Some people with Parkinson’s look at a pleasant experience in their life and recovery and say, “This will not last” or “I should not get my hopes up too high” or “This is too good to be true.” They also look at unpleasant experiences, but have only one thing to say, “Oh no, my symptoms are getting worse.” All of these statements have one thing in common — lack of faith.

Those who have faith in themselves, faith in their Higher Power, and faith in the Parkinson’s Recipe for Recovery™, fully and fearlessly accept every single thing that occurs, whether pleasant or unpleasant, and they smile and say, “This is just my current experience. It will change moment by moment and then I will have new experiences. Above all, I know that whatever is occurring is necessary for my recovery, so I choose to not be afraid!”

Each time you have a pleasant experience, accept it as part of your recovery, be happy in the moment, and keep doing what you are doing in your recovery.
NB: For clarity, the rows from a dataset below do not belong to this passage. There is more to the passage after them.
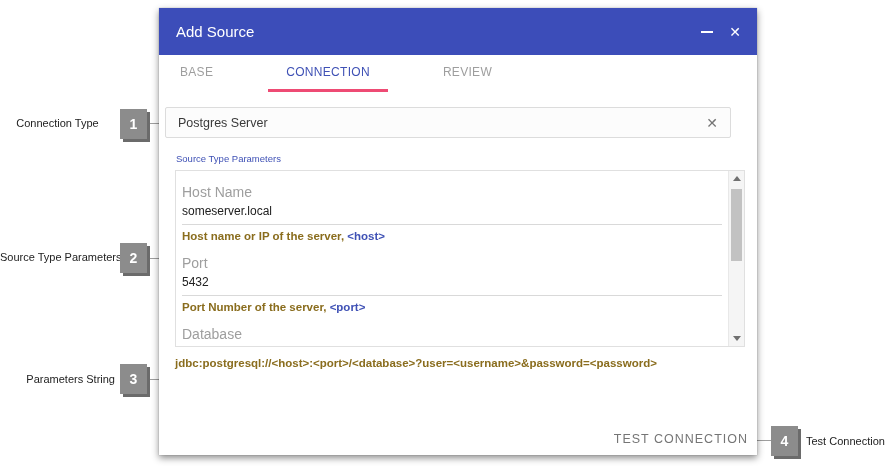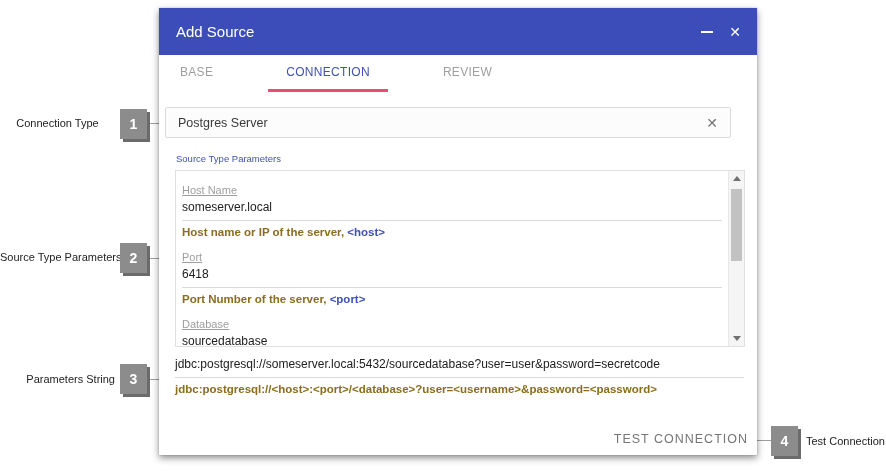--- a/index.html
+++ b/index.html
@@ -47,21 +47,21 @@
            display:flex; align-items:center; }
   .ctype-value { flex:1; padding-left:12px; font-size:12.5px; color:#3a3a3a; }
   .clear-icon { color:#757575; font-size:14px; padding-right:12px; cursor:pointer; }
 
   
   .stp-label { position:absolute; left:17px; top:145px; font-size:9.5px; color:#3f51b5; }
   .panel { position:absolute; left:16px; top:162px; width:570px; height:177px;
            border:1px solid #e0e0e0; overflow:hidden; background:#fff; }
   .panel-inner { position:absolute; left:0; top:0; right:16px; bottom:0; overflow:hidden; }
   .pfield { margin:0 6px; padding-top:13px; }
-  .plabel { font-size:11px; color:#9e9e9e;text-decoration:underline; }
+  .plabel { font-size:14px; color:#9e9e9e; }
   .pvalue { font-size:12px; color:#212121; margin-top:4px; padding-bottom:6px;
             border-bottom:1px solid #d9d9d9; }
   .phint { font-size:11.5px; font-weight:bold; color:#8a6d1e; margin-top:5px; }
   .phint .hlink { color:#3f51b5; }
 
   
   .sbar { position:absolute; top:0; right:0; width:16px; height:100%;
           background:#f5f5f5; border-left:1px solid #e8e8e8; }
   .sarrow { position:absolute; left:0; width:16px; height:15px; cursor:pointer; }
   .sarrow.up { top:0; } .sarrow.down { bottom:0; }
@@ -131,21 +131,21 @@
       <div class="panel-inner">
 
         <div class="pfield">
           <div class="plabel">Host Name</div>
           <div class="pvalue">someserver.local</div>
           <div class="phint"><span>Host name or IP of the server, </span><span class="hlink">&lt;host&gt;</span></div>
         </div>
 
         <div class="pfield">
           <div class="plabel">Port</div>
-          <div class="pvalue">6418</div>
+          <div class="pvalue">5432</div>
           <div class="phint"><span>Port Number of the server, </span><span class="hlink">&lt;port&gt;</span></div>
         </div>
 
         <div class="pfield">
           <div class="plabel">Database</div>
           <div class="pvalue">sourcedatabase</div>
         </div>
 
       </div>
 
@@ -154,20 +154,19 @@
             <div class="tri-up"></div>
           </div>
         <div class="sthumb"></div>
         <div class="sarrow down">
             <div class="tri-down"></div>
           </div>
       </div>
     </div>
 
     <div class="url-section">
-      <div class="url-value">jdbc:postgresql://someserver.local:5432/sourcedatabase?user=user&amp;password=secretcode</div>
       <div class="url-hint">jdbc:postgresql://&lt;host&gt;:&lt;port&gt;/&lt;database&gt;?user=&lt;username&gt;&amp;password=&lt;password&gt;</div>
     </div>
 
     <button class="test-btn">TEST CONNECTION</button>
 
   </div>
 </div>
 
 </body></html>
This is how you go moment by moment being yourself, your real self, and feeling the positive experience of recovery. Know that you are deserving and worthy, and do not talk yourself out of pleasant experiences by non-acceptance of them or by surmising when they may go away.
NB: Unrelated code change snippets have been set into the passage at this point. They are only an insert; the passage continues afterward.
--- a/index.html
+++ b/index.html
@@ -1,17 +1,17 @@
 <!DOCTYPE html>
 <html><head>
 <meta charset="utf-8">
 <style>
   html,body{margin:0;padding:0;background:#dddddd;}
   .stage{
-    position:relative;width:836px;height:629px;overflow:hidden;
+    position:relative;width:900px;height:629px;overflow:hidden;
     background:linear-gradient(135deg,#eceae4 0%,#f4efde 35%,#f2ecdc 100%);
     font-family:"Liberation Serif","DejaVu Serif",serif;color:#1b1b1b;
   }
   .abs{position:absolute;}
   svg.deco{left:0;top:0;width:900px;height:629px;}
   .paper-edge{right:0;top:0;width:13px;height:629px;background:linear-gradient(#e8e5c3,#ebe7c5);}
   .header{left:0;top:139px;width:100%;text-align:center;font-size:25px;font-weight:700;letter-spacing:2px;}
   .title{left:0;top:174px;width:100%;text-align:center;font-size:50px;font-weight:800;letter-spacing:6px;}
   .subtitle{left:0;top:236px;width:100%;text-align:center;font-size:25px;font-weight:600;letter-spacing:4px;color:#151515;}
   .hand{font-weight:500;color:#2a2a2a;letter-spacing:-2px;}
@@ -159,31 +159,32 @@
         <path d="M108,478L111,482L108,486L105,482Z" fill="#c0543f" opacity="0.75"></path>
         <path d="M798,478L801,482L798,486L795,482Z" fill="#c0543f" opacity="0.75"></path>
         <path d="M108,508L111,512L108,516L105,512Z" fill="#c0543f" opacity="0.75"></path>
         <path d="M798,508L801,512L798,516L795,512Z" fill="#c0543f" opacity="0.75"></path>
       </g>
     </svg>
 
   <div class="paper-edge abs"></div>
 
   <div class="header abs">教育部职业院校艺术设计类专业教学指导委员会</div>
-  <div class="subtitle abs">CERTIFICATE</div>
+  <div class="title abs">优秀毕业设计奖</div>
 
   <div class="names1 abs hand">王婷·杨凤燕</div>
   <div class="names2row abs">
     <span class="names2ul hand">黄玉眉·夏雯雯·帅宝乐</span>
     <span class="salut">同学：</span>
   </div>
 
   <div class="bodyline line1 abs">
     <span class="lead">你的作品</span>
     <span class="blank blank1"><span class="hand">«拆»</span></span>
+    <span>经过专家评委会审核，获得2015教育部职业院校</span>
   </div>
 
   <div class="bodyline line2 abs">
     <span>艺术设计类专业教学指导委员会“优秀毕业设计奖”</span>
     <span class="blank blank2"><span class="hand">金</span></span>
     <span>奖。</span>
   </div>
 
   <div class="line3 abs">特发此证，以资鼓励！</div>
Each time you have an unpleasant experience, accept it as part of your recovery, be happy in the moment, and keep doing what you are doing in your recovery. This is how you go moment by moment being yourself, your real self, and feeling the positive experience of recovery. Know that you are deserving and worthy, and do not become attached to the unpleasant experience by surmising that it means you are getting worse. Think back to how many times you have felt worse than you are feeling today…this alone should prove to you that you are getting better.

So, in the future, if your experience is an unpleasant one, you can know that it is just an unpleasant experience in that moment, but that it is a continuing sign of your recovery. Do not be afraid.
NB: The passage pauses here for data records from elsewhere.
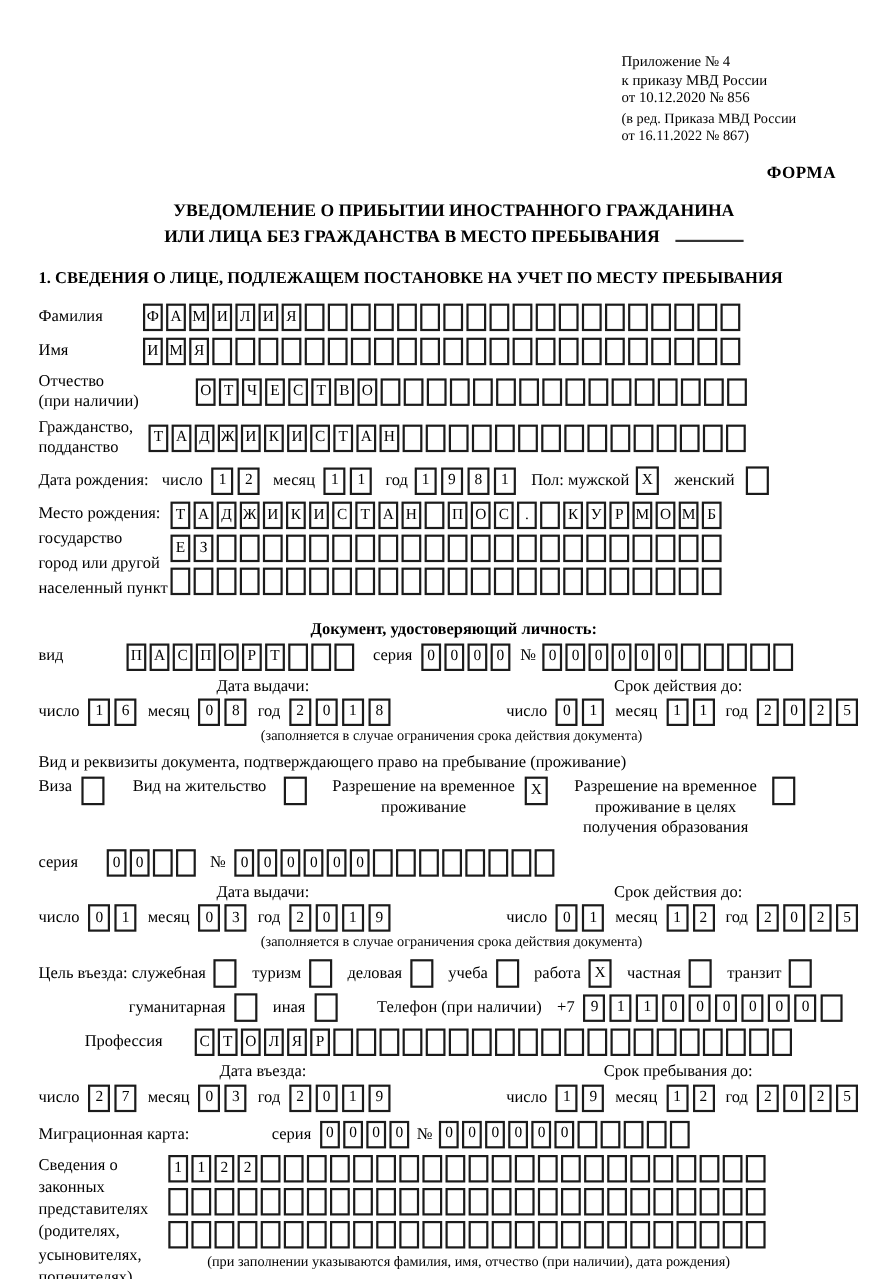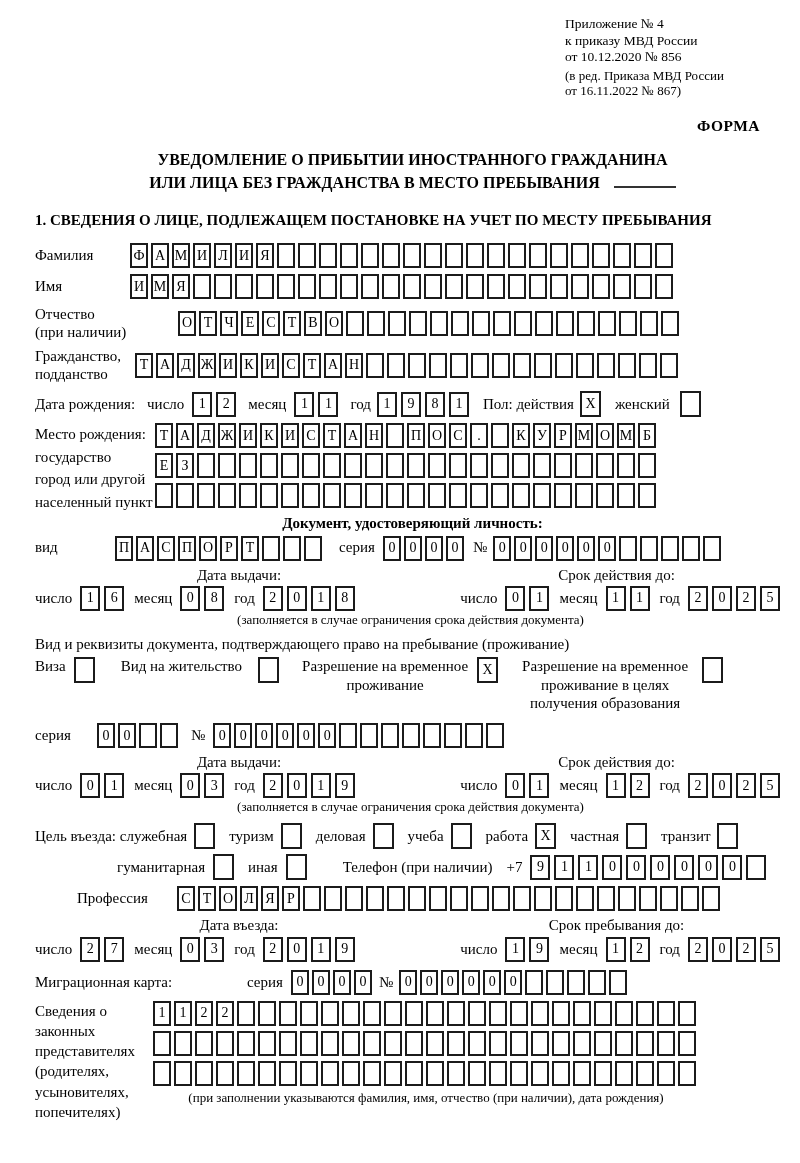--- a/index.html
+++ b/index.html
@@ -1,18 +1,18 @@
 <!DOCTYPE html>
 <html><head>
 <meta charset="utf-8">
 <style>
   html,body{margin:0;padding:0;background:#fff;}
   .page{
     position:relative;width:800px;height:1163px;box-sizing:border-box;
-    padding:16px 10px 0 35px;overflow:hidden;background:#fff;color:#000;
+    padding:48px 10px 0 35px;overflow:hidden;background:#fff;color:#000;
     font-family:"Liberation Serif","DejaVu Serif",serif;font-size:15px;line-height:1.15;
   }
   
   .cellrow{display:inline-flex;flex:0 0 auto;}
   .cell{
     box-sizing:border-box;width:20px;height:25px;border:2px solid #1b1b1b;margin-right:4px;
     display:inline-flex;align-items:center;justify-content:center;
     font-size:14px;flex:0 0 auto;background:#fff;
   }
   .tight .cell{width:18px;margin-right:3px;}
@@ -220,31 +220,31 @@
         <span class="cell">1</span>
         <span class="cell">1</span>
       </span>
     <span class="lbl" style="margin:0 6px 0 8px;">год</span>
     <span class="cellrow">
         <span class="cell">1</span>
         <span class="cell">9</span>
         <span class="cell">8</span>
         <span class="cell">1</span>
       </span>
-    <span class="lbl" style="margin:0 6px 0 10px;">Пол: действия</span>
+    <span class="lbl" style="margin:0 6px 0 10px;">Пол: мужской</span>
     <span class="cellrow cb">
         <span class="cell">X</span>
       </span>
     <span class="lbl" style="margin:0 10px 0 10px;">женский</span>
     <span class="cellrow cb">
         <span class="cell"></span>
       </span>
   </div>
 
-  <div class="legal" style="margin-bottom:2px;">
+  <div class="legal" style="margin-bottom:18px;">
     <span class="lbl w120 twoline" style="line-height:1.5;">
       <span>Место рождения:</span><br>
       <span>государство</span><br>
       <span>город или другой</span><br>
       <span>населенный пункт</span>
     </span>
     <span class="legal-rows" style="display:inline-block;">
       <span class="cellrow tight" style="display:flex;">
           <span class="cell">Т</span>
           <span class="cell">А</span>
Parkinson’s reality is hitting the wall again and again and again, and having to tell yourself, “I have the power to heal myself” again and again and again. And then you have to walk into your new self and do something in furtherance of your path to recovery. Remember, when you hit the wall, Parkinson’s is the wall…fearlessly chip away at it a piece at a time and you will destroy the wall.

Look inside yourself and have faith in the Recipe and in your recovery. Then, no matter what you face, let go of the usual negative emotions and fears that come to the surface. They only feed the Parkinson’s. Instead, look at the situation and say, “Apparently, this is necessary for my Parkinson’s recovery.” And smile. Your experience in the moment is recovery. You are recovery. Know it, and Parkinson’s will be afraid of you!

You are worth it!!!

All my best,

Howard

Note: My next workshop is in 2 weeks on March 9th in Victoria BC, Canada. For more information and registration, go to my Workshops Page. Looking forward to seeing you there!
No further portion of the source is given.